Teacher Links: Slides | Exemplar Student Links: Activity Guide | Resource
Lesson 13: Automating Data Decisions
- Warm Up (5 mins)
- Activity (35 mins)
- Wrap Up (5 mins)
In this lesson, the class looks at a simple example of how a computer could be used to complete the decision making step of the data problem solving process. Students are given the task of creating an algorithm that suggests a vacation spot. They then create rules, or an algorithm, that a computer could use to make this decision automatically. Students share their rules and what choices their rules would make with the class data. Next, they use data from their classmates to test whether their rules would make the same decision that a person would. The lesson concludes with a discussion about the benefits and drawbacks of using computers to automate the data problem solving process.
Teacher Links: Slides | Exemplar Student Links: Resource | Activity Guide
Lesson 14: Problem Solving with Big Data
- Warm Up (5 mins)
- Activity (35 mins)
- Wrap Up (5 mins)
This lesson covers how data is collected and used by organizations to solve problems in the real world. Students look at three scenarios that could be solved using data and brainstorm the types of data they would want to use to solve each problem, as well as strategies they could use to collect the data. Each scenario also includes a video about a real-world service that has solved a similar problem with data.

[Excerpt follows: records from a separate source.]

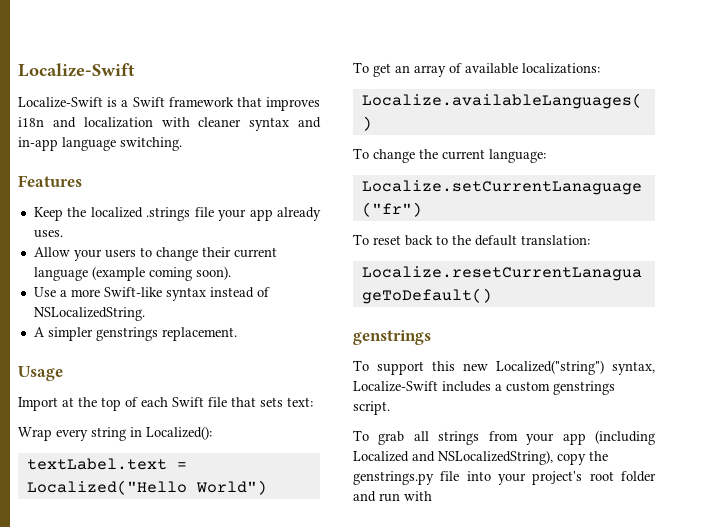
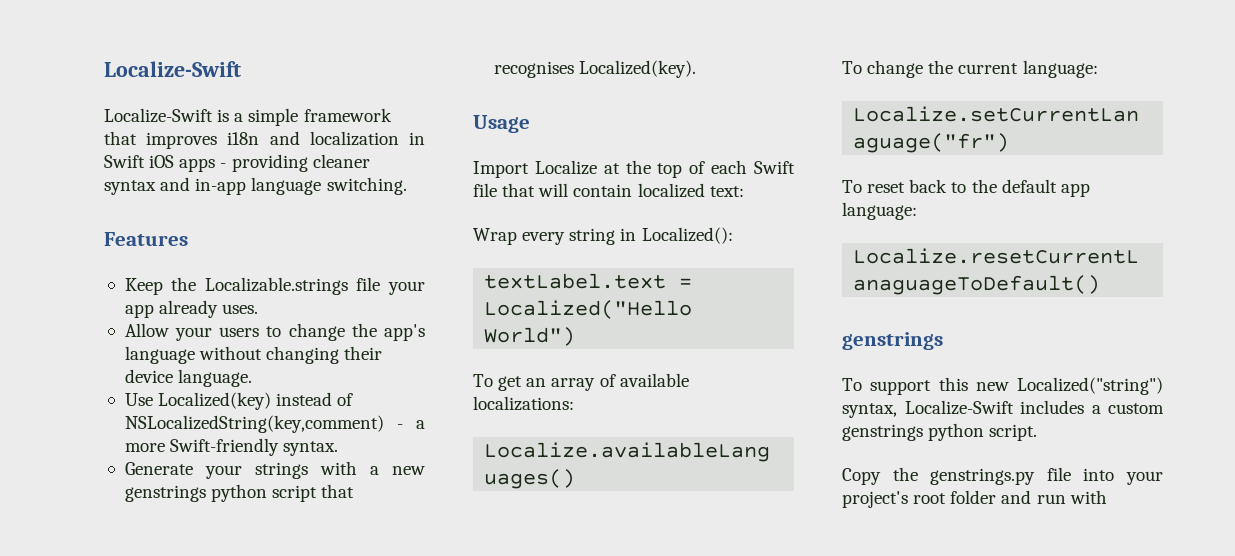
[132,97,165,107] Swift -> [248,108,299,126] simple
[161,117,190,127] with -> [409,132,426,145] [104,154,308,172] in Swift iOS apps - providing
[90,207,191,221] localized .strings -> [204,277,348,295] Localizable.strings
[201,247,277,258] [33,266,231,281] [33,287,270,301] [33,307,145,321] [33,327,237,341] their current language (example coming soon). // Use a more Swift-like syntax instead of NSLocalizedString. // A simpler genstrings replacement. -> [351,323,426,341] [124,346,383,364] [124,369,253,387] [124,392,354,410] [124,415,425,433] [124,438,339,456] [124,461,425,479] [124,484,355,502] [493,60,697,78] the app's language without changing their device language. // Use Localized(key) instead of NSLocalizedString(key,comment) - a more Swift-friendly syntax. // Generate your strings with a new genstrings python script that recognises Localized(key).
(58, 404) none -> [534,160,597,175] Localize
[260,397,283,407] sets -> [538,183,705,198] will contain localized
[521,235,590,245] translation: -> [1060,183,1090,197] [842,202,917,220] app language:
(615, 388) none -> [928,423,985,441] python
[353,430,655,445] [353,450,586,465] To grab all strings from your app (including Localized and NSLocalizedString), copy -> [842,468,881,485] Copy

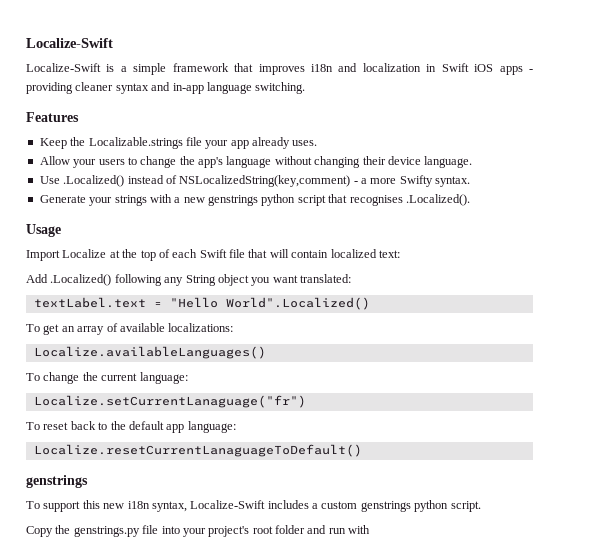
[158,392,272,410] Localized(key) -> [63,175,125,187] .Localized()
[170,438,280,456] Swift-friendly -> [399,175,433,187] Swifty
[579,60,697,78] Localized(key). -> [405,194,470,206] .Localized().
[473,227,733,245] Wrap every string in Localized(): -> [26,274,351,286] Add .Localized() following any String object you want translated:
[484,300,693,319] [484,327,576,346] Localized("Hello World") -> [169,297,370,310] "Hello World".Localized()
[1017,377,1163,395] Localized("string") -> [127,501,150,509] i18n

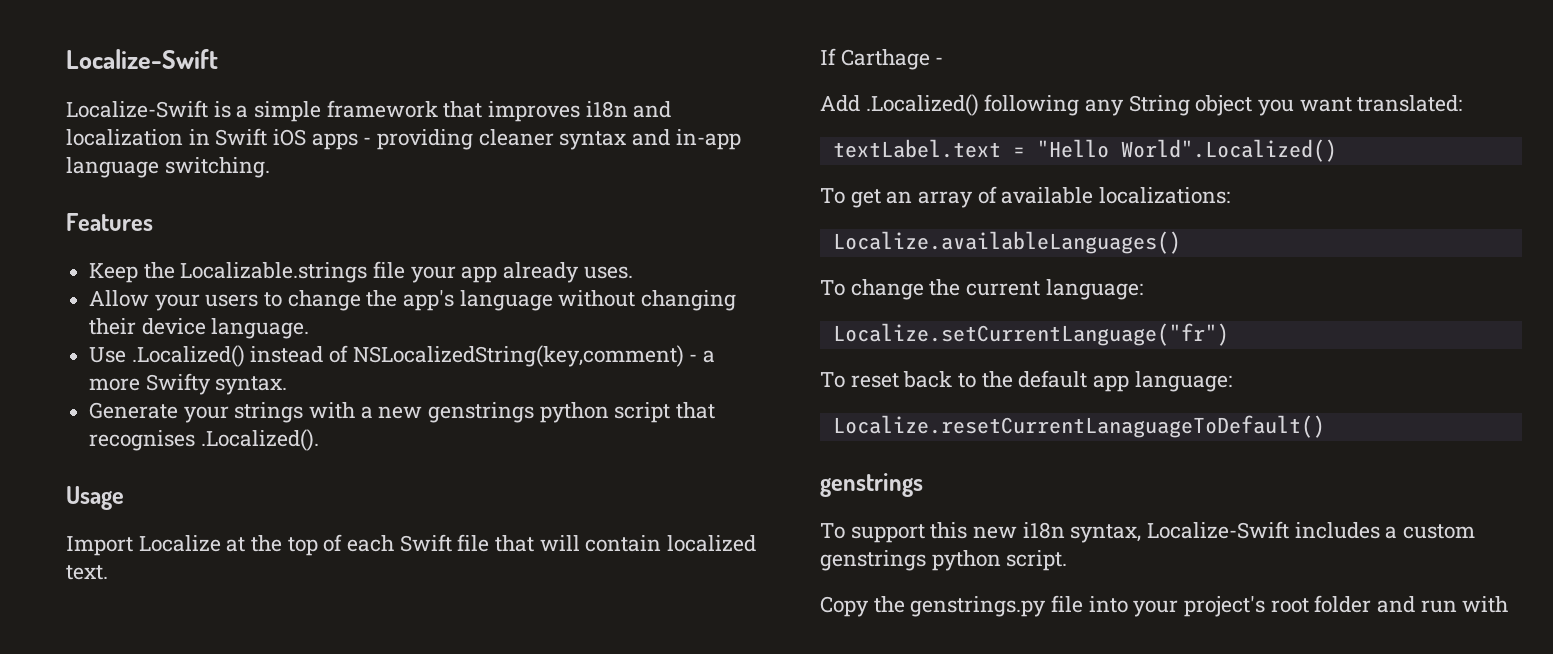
[378,250,400,258] text: -> [66,565,108,580] [820,48,944,70] text. // If Carthage -
[33,395,306,408] Localize.setCurrentLanaguage("fr") -> [832,323,1229,346] Localize.setCurrentLanguage("fr")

Teacher Links: Slides | Video | Exemplar | Video | Video Student Links: Activity Guide
Lesson 15: Data and Machine Learning
- Warm Up (5 mins)
- Activity (35 mins)
- Wrap Up (5 mins)
You will explore how machine learning can be used to make decisions about data. You help an AI Bot learn how to identify fish, which will help it clean up trash from the ocean floor. Along the way, we see how machine learning and big data can be used to solve problems in society.
Teacher Links: Slides
Week 4
Lesson 16: Project - Make a Recommendation
Unplugged | Project
- Warm Up (5 mins)
- Day 1 Activity (40 mins)
- Day 2 Activity (45 mins)
- Day 3 Activity (45 mins)
- Days 4 and 5 Activity (90 mins)
- Wrap Up (10 mins)
To conclude this unit, the class designs ways to use data to make recommendations or predictions to help solve a problem. In the first several steps, students brainstorm problems, perform simple research, and define a problem of their choosing. They then decide what kind of data they want to collect, how it could be collected, and how it could be used, before exchanging feedback and giving a final presentation.

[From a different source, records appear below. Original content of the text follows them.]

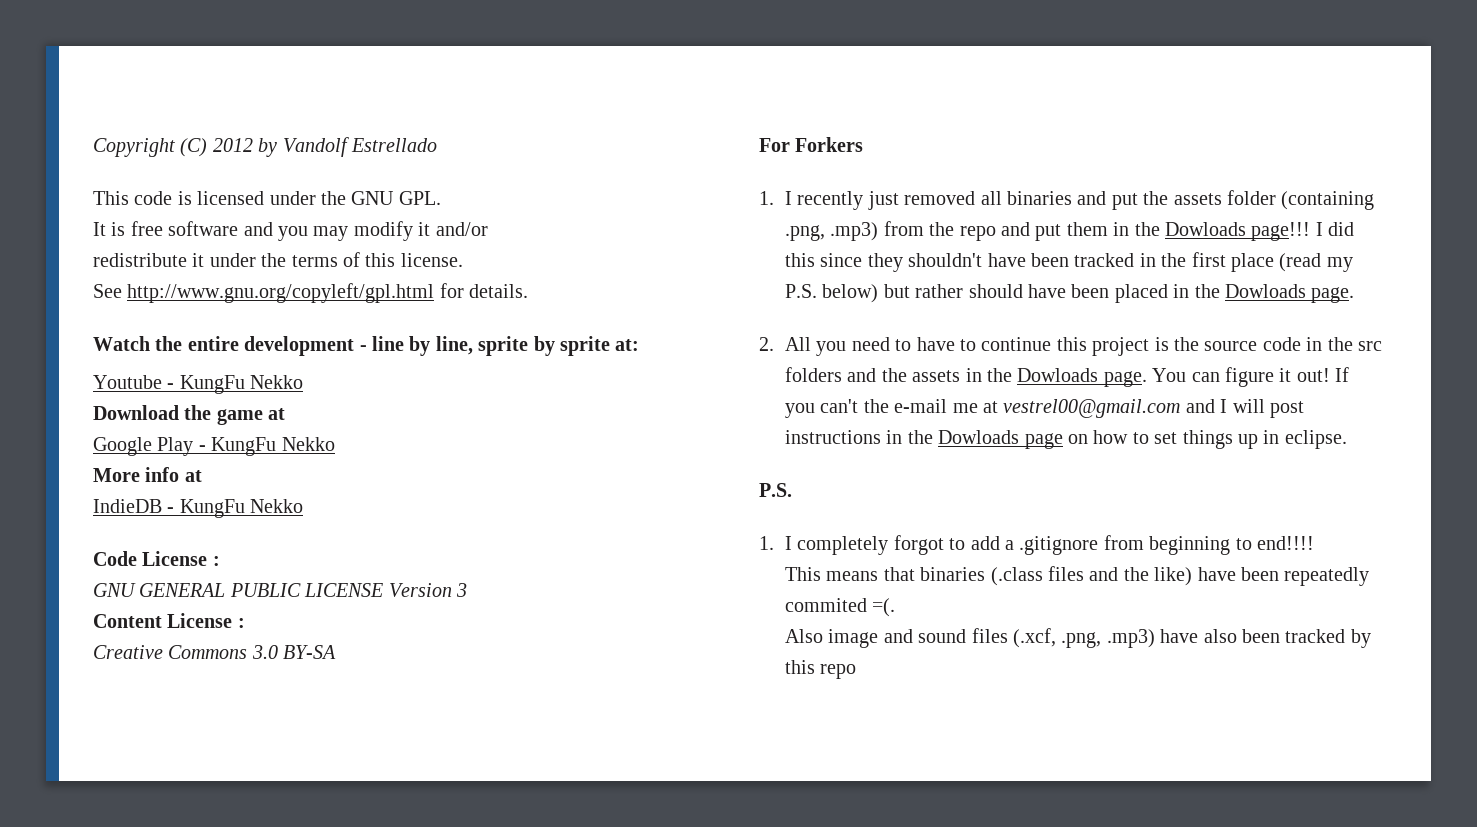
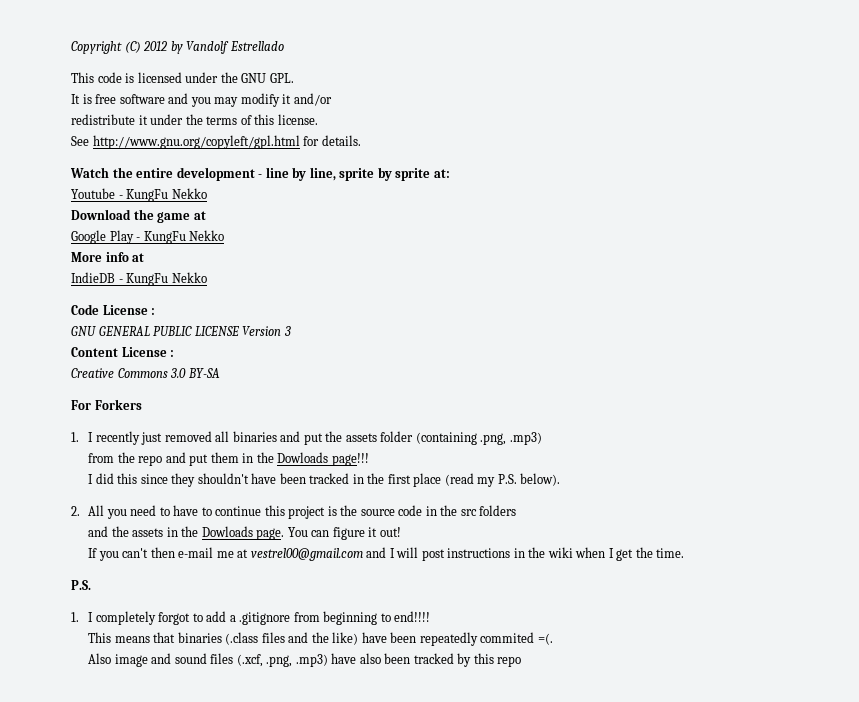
(879, 231) none -> (542, 438) //
(1311, 231) none -> (369, 459) //
[822,284,1355,303] below) but rather should have been placed in the Dowloads page. -> [520,473,561,486] below).
(843, 374) none -> (517, 510) //
(1330, 375) none -> (401, 532) //
[863,399,889,413] the -> [150,547,175,558] then
[938,430,1347,449] Dowloads page on how to set things up in eclipse. -> [547,547,685,561] wiki when I get the time.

Teacher Links: Slides | Exemplar Student Links: Peer Review | Rubric | Project Guide
Chapter Commentary
Students explore how data can be used to answer interesting questions and solve problems. Using a modified version of the general Problem Solving Process, students look at how computers and humans use data differently and the pros and cons of automating problem solving. After learning ways that computers use data in the real world, students choose their own problem and use data to address it.